Action item: Copy each line from the entries that the word "color" appears in.

Material provided:
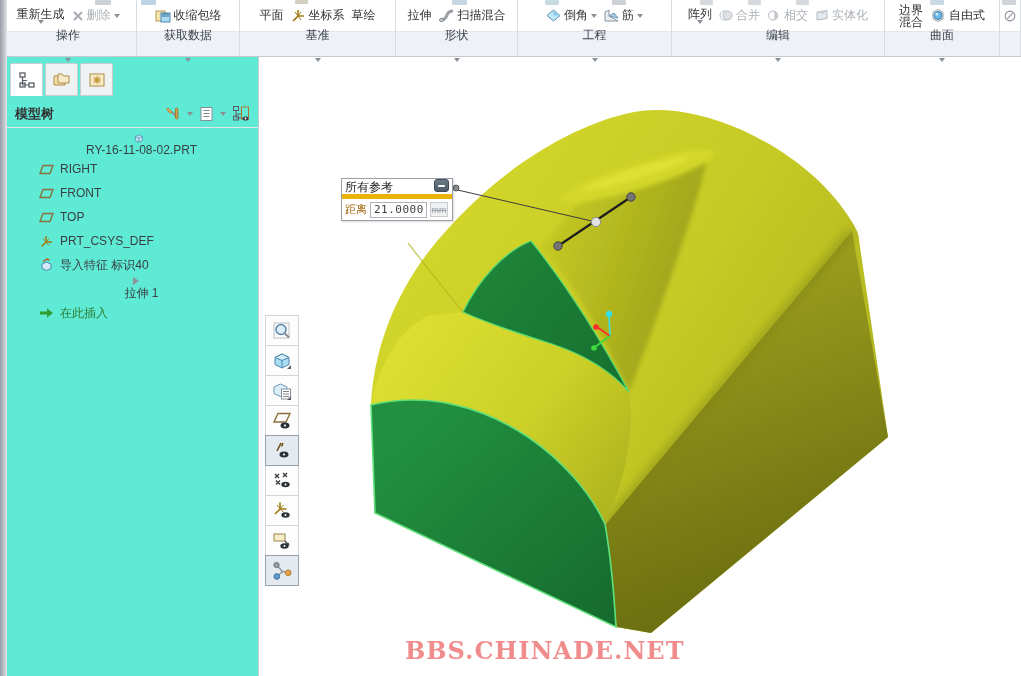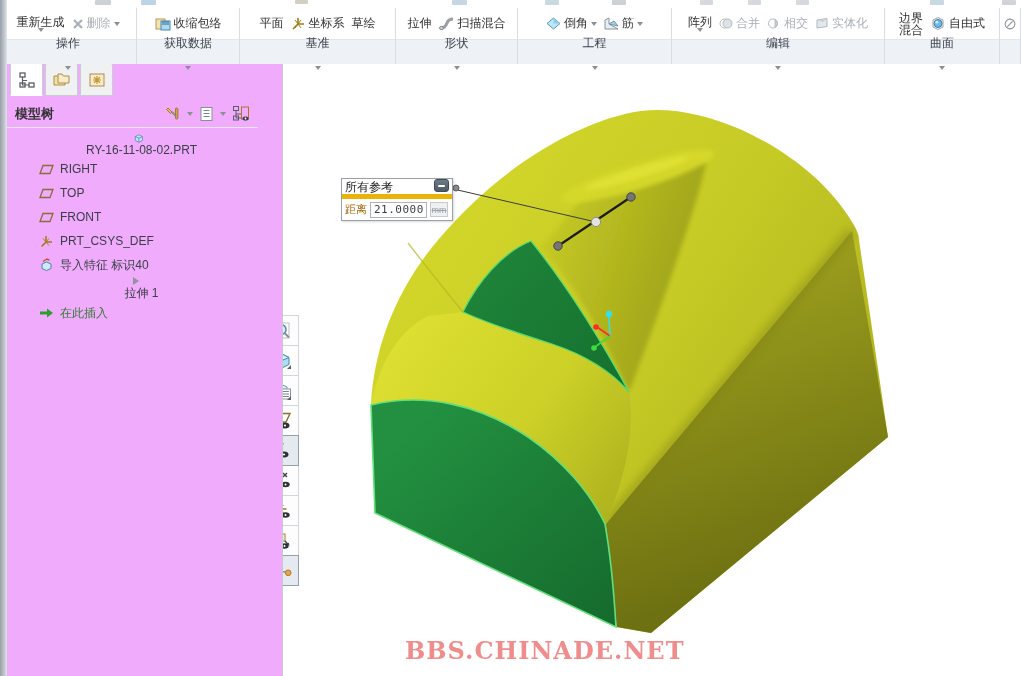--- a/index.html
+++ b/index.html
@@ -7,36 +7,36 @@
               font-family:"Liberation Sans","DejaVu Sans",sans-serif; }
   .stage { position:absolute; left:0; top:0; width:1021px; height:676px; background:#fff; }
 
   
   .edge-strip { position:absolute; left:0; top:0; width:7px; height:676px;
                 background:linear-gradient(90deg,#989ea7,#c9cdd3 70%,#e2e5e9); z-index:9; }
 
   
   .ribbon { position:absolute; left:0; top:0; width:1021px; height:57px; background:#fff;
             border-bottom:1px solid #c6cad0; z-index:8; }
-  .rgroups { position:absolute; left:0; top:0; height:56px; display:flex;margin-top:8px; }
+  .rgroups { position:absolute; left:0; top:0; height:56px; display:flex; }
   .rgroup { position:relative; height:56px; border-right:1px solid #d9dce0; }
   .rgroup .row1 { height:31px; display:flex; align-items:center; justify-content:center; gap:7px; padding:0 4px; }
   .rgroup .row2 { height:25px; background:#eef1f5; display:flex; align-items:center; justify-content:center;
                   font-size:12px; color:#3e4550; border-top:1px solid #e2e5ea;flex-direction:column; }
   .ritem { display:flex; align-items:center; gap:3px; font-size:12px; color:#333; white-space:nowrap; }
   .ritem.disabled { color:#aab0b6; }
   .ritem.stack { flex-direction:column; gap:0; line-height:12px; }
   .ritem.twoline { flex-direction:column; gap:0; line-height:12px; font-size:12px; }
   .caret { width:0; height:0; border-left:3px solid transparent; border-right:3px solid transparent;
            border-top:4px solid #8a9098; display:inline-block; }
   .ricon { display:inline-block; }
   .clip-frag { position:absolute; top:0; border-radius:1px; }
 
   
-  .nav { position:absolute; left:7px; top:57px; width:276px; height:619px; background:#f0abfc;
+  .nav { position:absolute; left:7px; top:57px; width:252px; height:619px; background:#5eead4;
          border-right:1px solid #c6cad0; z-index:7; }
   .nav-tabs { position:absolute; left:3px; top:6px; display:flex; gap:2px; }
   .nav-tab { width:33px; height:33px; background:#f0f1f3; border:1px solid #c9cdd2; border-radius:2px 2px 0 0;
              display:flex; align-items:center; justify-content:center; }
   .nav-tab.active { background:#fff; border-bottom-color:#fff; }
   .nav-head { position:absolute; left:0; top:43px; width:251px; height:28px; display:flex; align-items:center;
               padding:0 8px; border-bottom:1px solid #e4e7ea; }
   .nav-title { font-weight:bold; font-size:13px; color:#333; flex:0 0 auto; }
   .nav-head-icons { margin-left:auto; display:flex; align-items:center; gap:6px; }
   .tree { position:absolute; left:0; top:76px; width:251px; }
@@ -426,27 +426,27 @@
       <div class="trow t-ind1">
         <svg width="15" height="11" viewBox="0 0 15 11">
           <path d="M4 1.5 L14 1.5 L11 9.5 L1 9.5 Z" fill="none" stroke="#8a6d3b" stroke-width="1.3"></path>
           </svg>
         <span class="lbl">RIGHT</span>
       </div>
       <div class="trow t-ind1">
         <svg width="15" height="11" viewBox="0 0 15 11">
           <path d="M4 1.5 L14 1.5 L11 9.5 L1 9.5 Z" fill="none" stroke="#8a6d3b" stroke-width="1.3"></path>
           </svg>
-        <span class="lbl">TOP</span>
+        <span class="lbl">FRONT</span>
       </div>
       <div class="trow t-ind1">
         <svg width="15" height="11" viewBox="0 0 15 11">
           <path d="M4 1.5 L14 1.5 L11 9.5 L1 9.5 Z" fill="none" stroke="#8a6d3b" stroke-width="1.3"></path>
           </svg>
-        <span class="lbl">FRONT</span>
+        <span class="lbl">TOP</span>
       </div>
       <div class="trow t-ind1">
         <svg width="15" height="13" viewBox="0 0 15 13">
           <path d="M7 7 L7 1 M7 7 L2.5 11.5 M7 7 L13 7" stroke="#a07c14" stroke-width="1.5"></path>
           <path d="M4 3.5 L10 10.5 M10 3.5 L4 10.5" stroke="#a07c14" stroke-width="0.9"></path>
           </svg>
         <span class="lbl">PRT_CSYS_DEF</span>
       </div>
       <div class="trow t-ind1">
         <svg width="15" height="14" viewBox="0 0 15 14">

Output for this task:
                   font-size:12px; color:#3e4550; border-top:1px solid #e2e5ea;flex-direction:column; }
   .ritem { display:flex; align-items:center; gap:3px; font-size:12px; color:#333; white-space:nowrap; }
   .ritem.disabled { color:#aab0b6; }
   .nav-tab.active { background:#fff; border-bottom-color:#fff; }
   .nav-title { font-weight:bold; font-size:13px; color:#333; flex:0 0 auto; }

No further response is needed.